In a large bowl, beat butter until smooth.  Add in 1 ¼ cups of the sugar and cream together until light and fluffy, about 5 minutes.  Beat in vanilla bean paste and coffee liqueur until well-incorporated.  Add in eggs and yolks one at a time, beating well after each addition.  Sift in the flour, salt and baking powder.  Gently mix on a low speed until just blended.

Refrigerate dough for about 10 minutes, just chilling it enough to slightly firm the dough.  Divide chilled dough into two equal parts.  Roll each half into a log and wrap each log tightly in plastic wrap and then in aluminum foil.  Freeze the two logs overnight (or longer).

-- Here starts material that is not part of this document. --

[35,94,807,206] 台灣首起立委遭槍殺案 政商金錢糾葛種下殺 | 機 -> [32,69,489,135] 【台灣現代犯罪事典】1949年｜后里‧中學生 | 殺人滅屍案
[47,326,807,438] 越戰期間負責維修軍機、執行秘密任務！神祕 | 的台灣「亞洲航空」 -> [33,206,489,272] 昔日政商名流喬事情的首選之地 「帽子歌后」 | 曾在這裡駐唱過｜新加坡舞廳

When ready to bake cookies, preheat the oven to 350 degrees.  Remove the logs from the freezer and peel away foil and plastic wrap layers.  Slice logs into disks about ¼ inch thick and drop each disk into a dish containing the remaining ½ cup sugar.  Place the disks, sugar-side up, onto sheet trays lined with parchment paper.  Leave at least 3 inches of space between disks on tray, as they will spread quite a bit while baking.  Bake cookies for 11-14 minutes.  Place trays onto cooling racks for 7-10 minutes to cool, then transfer cookies directly on racks.

Once cookies have cooled, dip the sugared side of each cookie, once again, in the remaining sugar.  Using a kitchen torch, melt the thin layer of sugar on the cookies.  Allow the hardened sugar on the torched cookies to cool before serving or storing.  Store cookies in between layers of parchment paper (the sugar will stick to other cookies without paper) in stacks in airtight containers.

Coffee Liqueur

¼ cup granulated sugar           ¼ teaspoon vanilla extract

¼ cup water                             ¼ cup vodka

2 ¼ teaspoons instant espresso powder

-recipe yield: about ½ cup

In a small saucepan, combine sugar and water over medium heat and bring to a boil.   Reduce heat and allow liquid to simmer for 5-10 minutes, until sugar has dissolved and formed a syrup.  Remove from heat and stir in espresso powder.  Set aside and allow to cool slightly.  Stir in vanilla and vodka.   Cover and store in a cool place.